→ The records:
=== Section Start ===

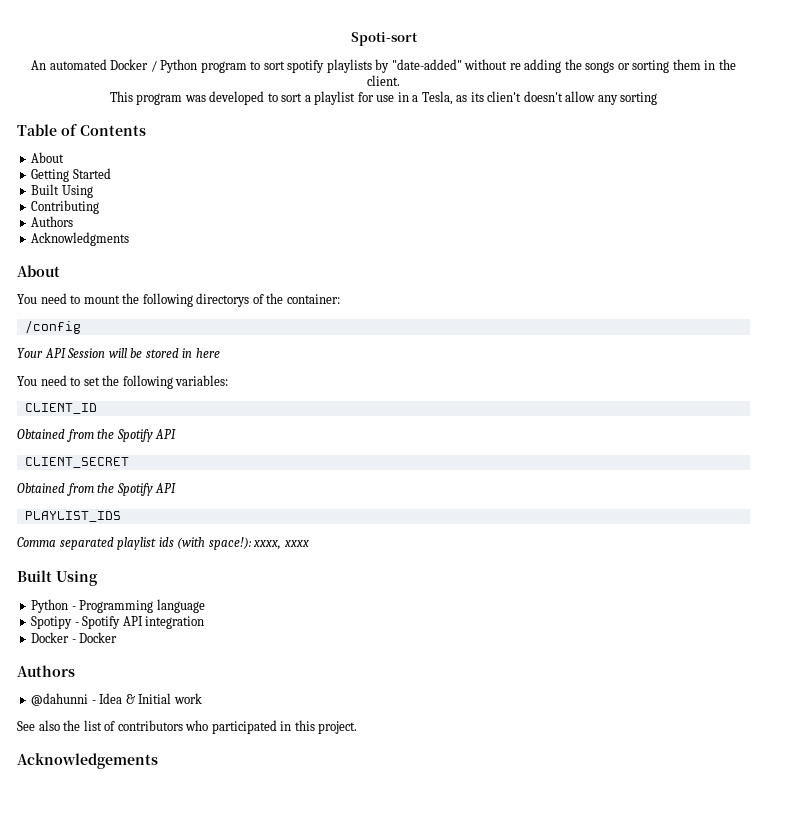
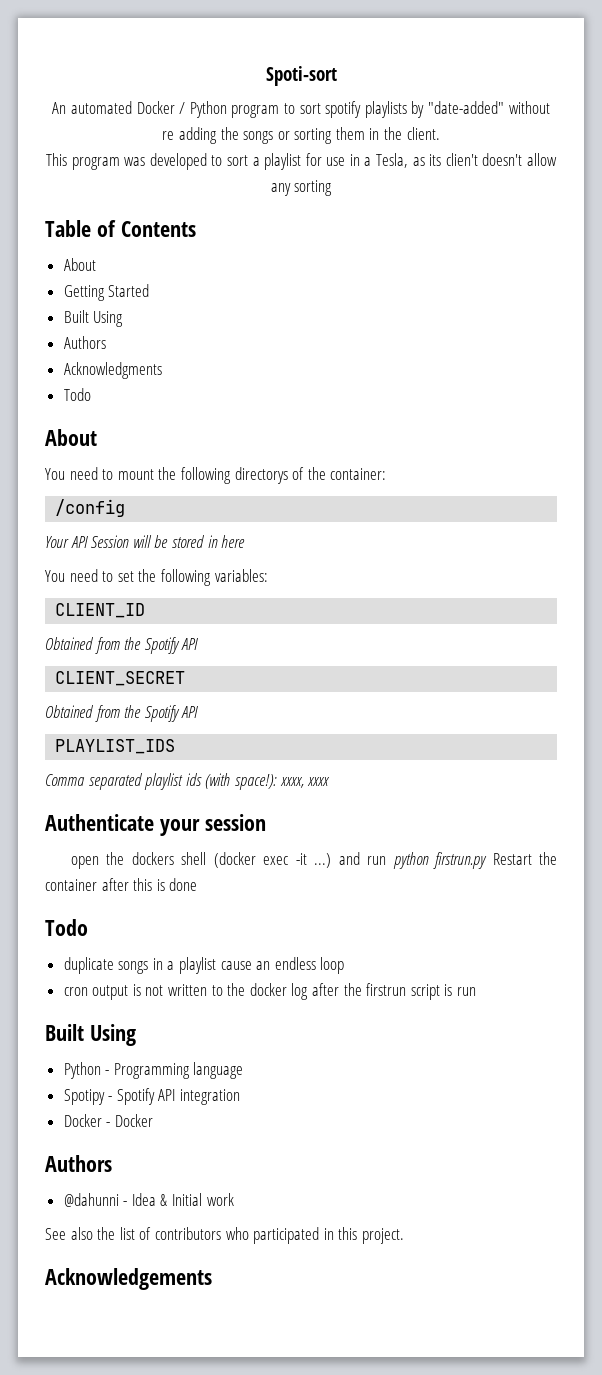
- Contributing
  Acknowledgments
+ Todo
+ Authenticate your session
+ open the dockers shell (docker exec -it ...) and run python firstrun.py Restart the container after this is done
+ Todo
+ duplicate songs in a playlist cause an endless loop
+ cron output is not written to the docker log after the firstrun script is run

=== Section End ===
=== Section Start ===

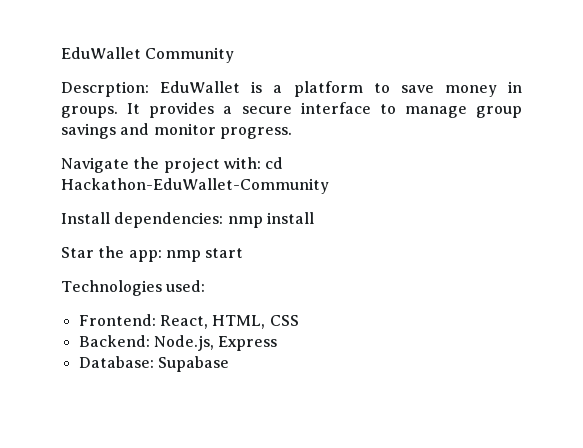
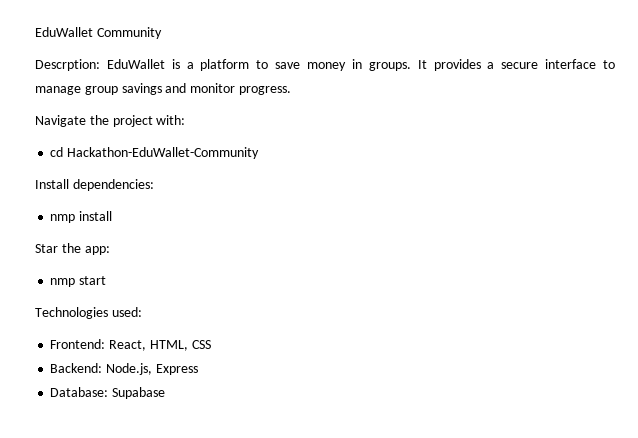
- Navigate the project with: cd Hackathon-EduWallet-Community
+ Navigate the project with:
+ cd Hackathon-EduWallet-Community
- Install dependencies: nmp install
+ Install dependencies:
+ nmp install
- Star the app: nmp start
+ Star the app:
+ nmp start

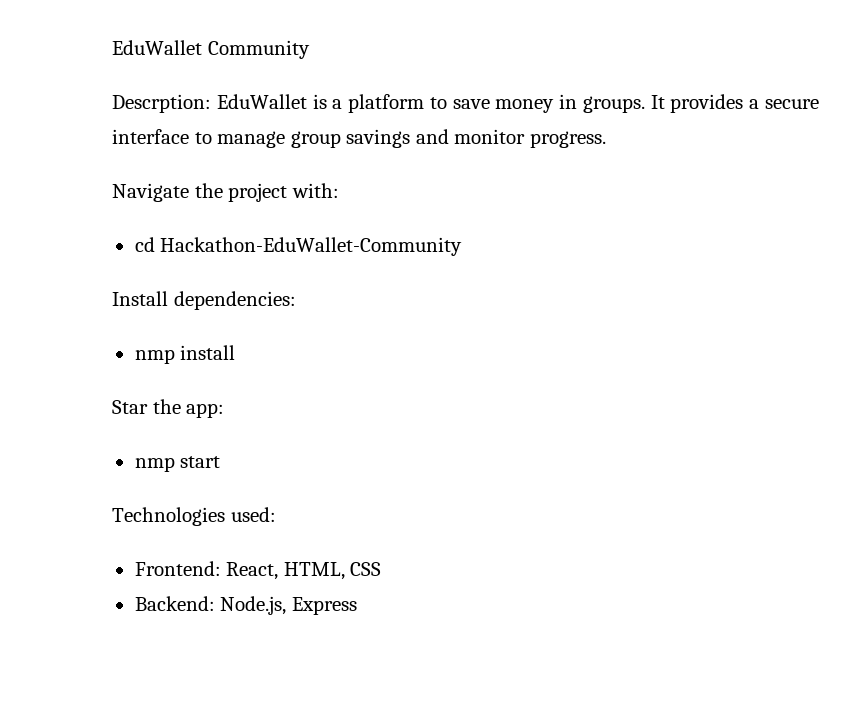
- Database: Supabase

=== Section End ===
=== Section Start ===

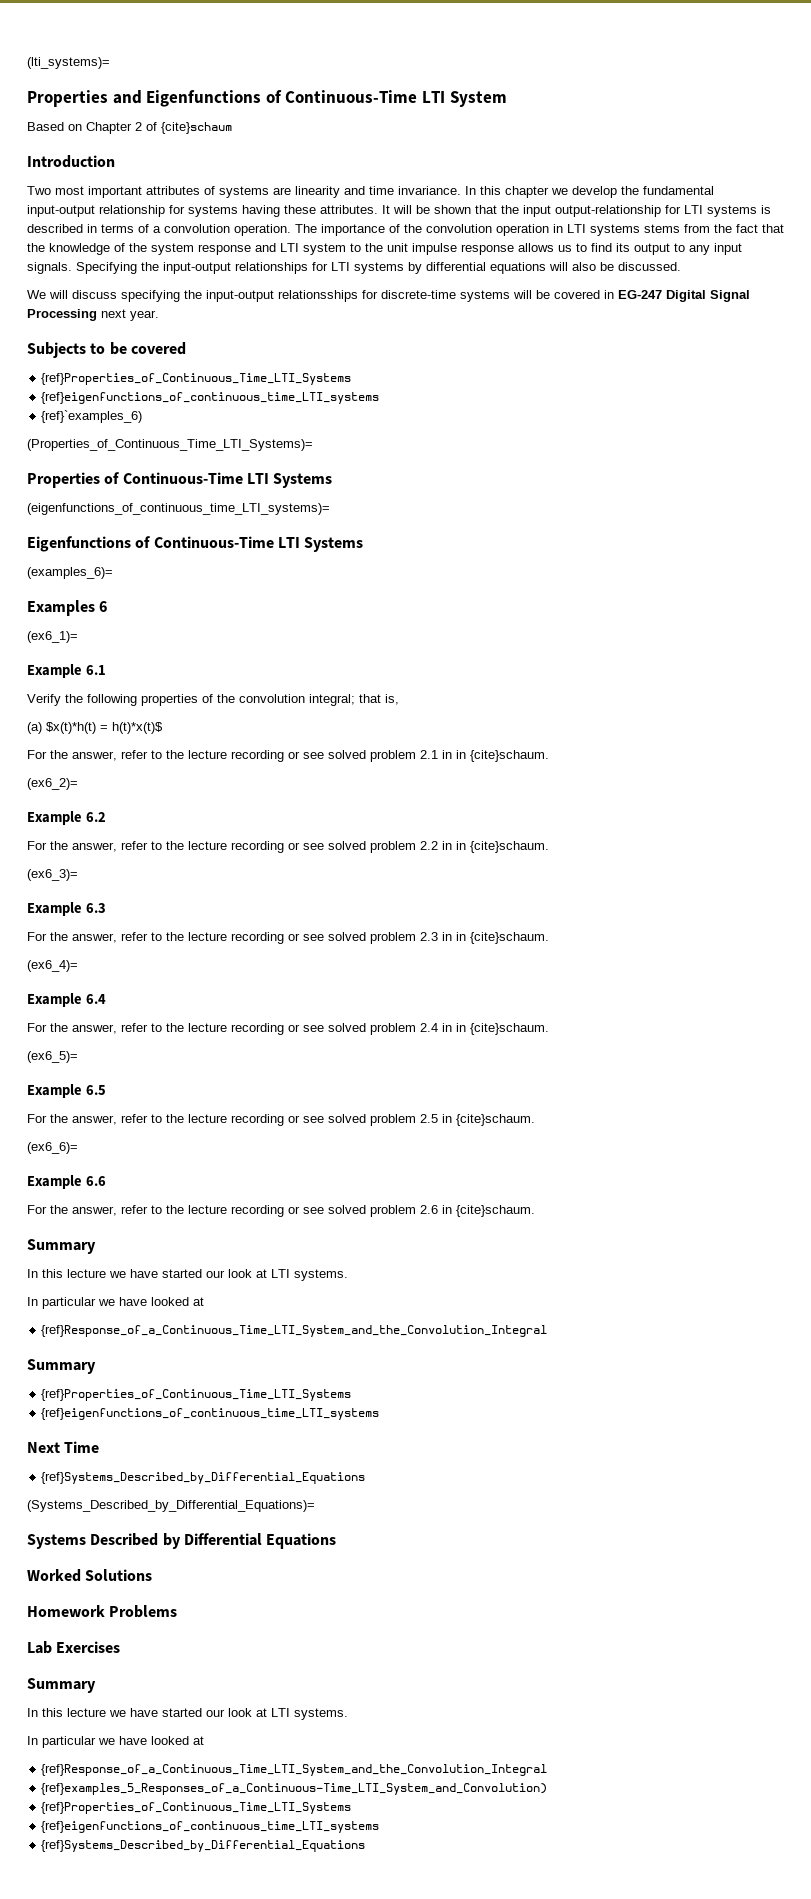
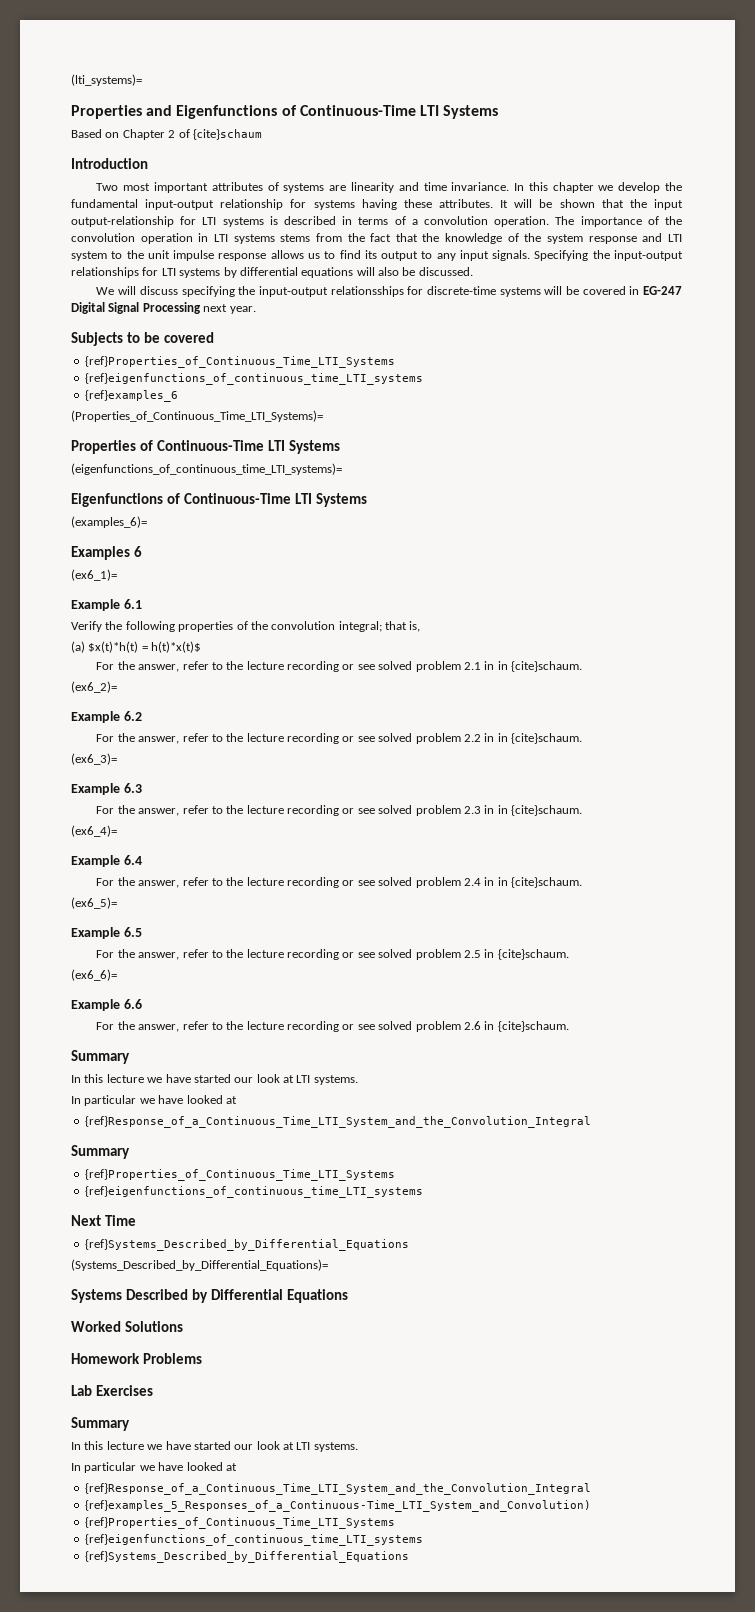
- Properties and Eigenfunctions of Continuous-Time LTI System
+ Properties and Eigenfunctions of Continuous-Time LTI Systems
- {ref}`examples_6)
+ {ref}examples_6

=== Section End ===

→ What is expected: Reproduce the entries exactly, from the line with "- Install dependencies: nmp install" to the line with "- Database: Supabase", both lines included, keeping no pictures.

→ Task solution:
- Install dependencies: nmp install
+ Install dependencies:
+ nmp install
- Star the app: nmp start
+ Star the app:
+ nmp start

- Database: Supabase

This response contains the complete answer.